§ **PROBLEM TO WORK ON**: Search the records below for "none"; copy each line that has it.

(Version difference data)
*** Begin section ***

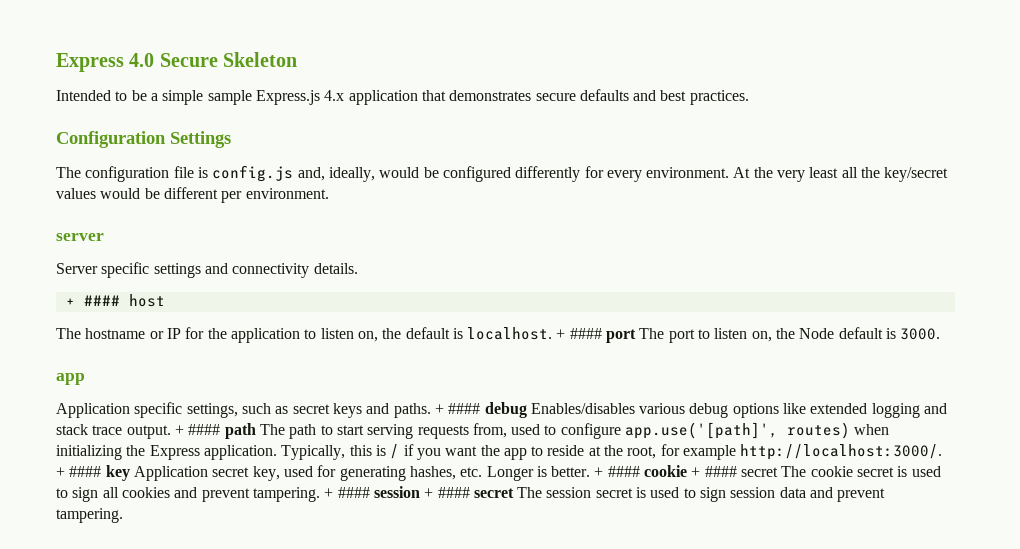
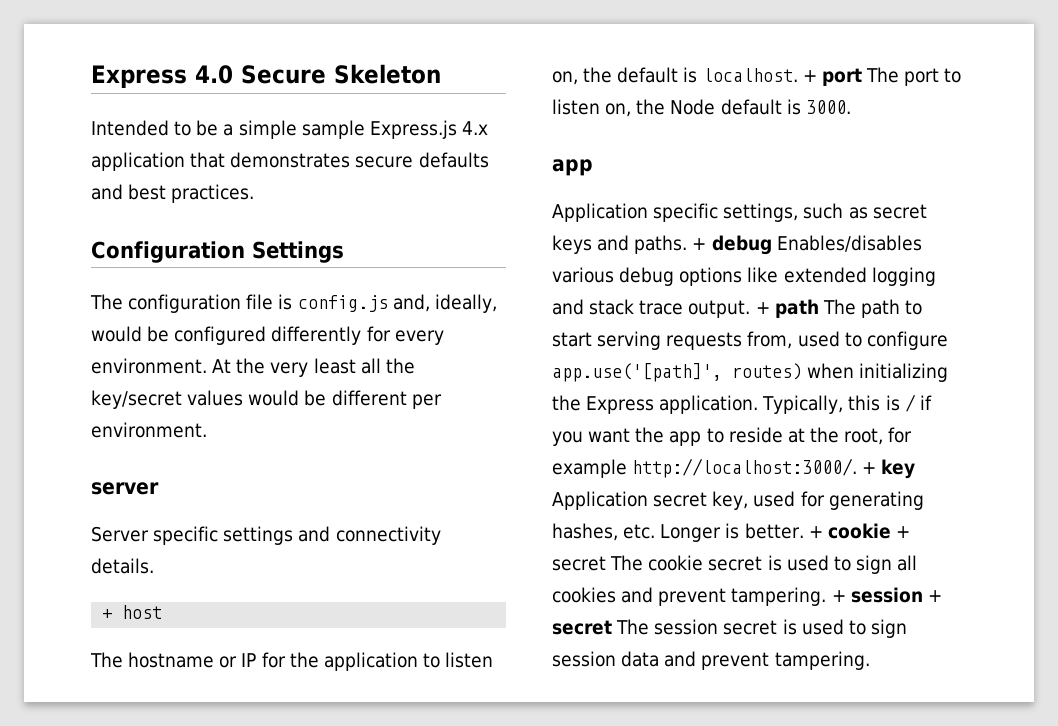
[83,295,120,306] #### -> (113, 614) none
[569,328,602,339] #### -> (817, 76) none
[448,403,481,414] #### -> (707, 244) none
[188,424,221,435] #### -> (770, 308) none
[69,466,102,477] #### -> (877, 468) none
[607,466,640,477] #### -> (823, 532) none
[704,466,737,477] #### -> (910, 532) none
[337,487,370,498] #### -> (846, 596) none
[437,487,470,498] #### -> (942, 596) none

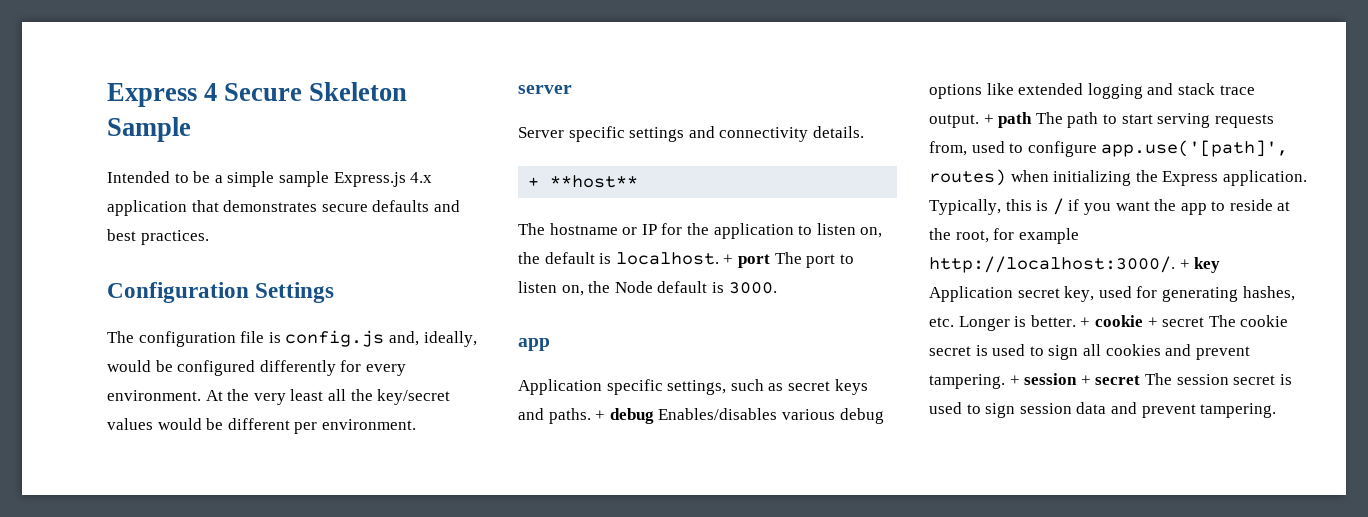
[91,65,233,88] Express 4.0 -> [107,83,218,107] Express 4
(441, 74) none -> [107,117,191,142] Sample
[122,605,163,619] host -> [550,175,639,188] **host**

*** End section ***

§ **ANSWER BOX**:
[83,295,120,306] #### -> (113, 614) none
[569,328,602,339] #### -> (817, 76) none
[448,403,481,414] #### -> (707, 244) none
[188,424,221,435] #### -> (770, 308) none
[69,466,102,477] #### -> (877, 468) none
[607,466,640,477] #### -> (823, 532) none
[704,466,737,477] #### -> (910, 532) none
[337,487,370,498] #### -> (846, 596) none
[437,487,470,498] #### -> (942, 596) none
(441, 74) none -> [107,117,191,142] Sample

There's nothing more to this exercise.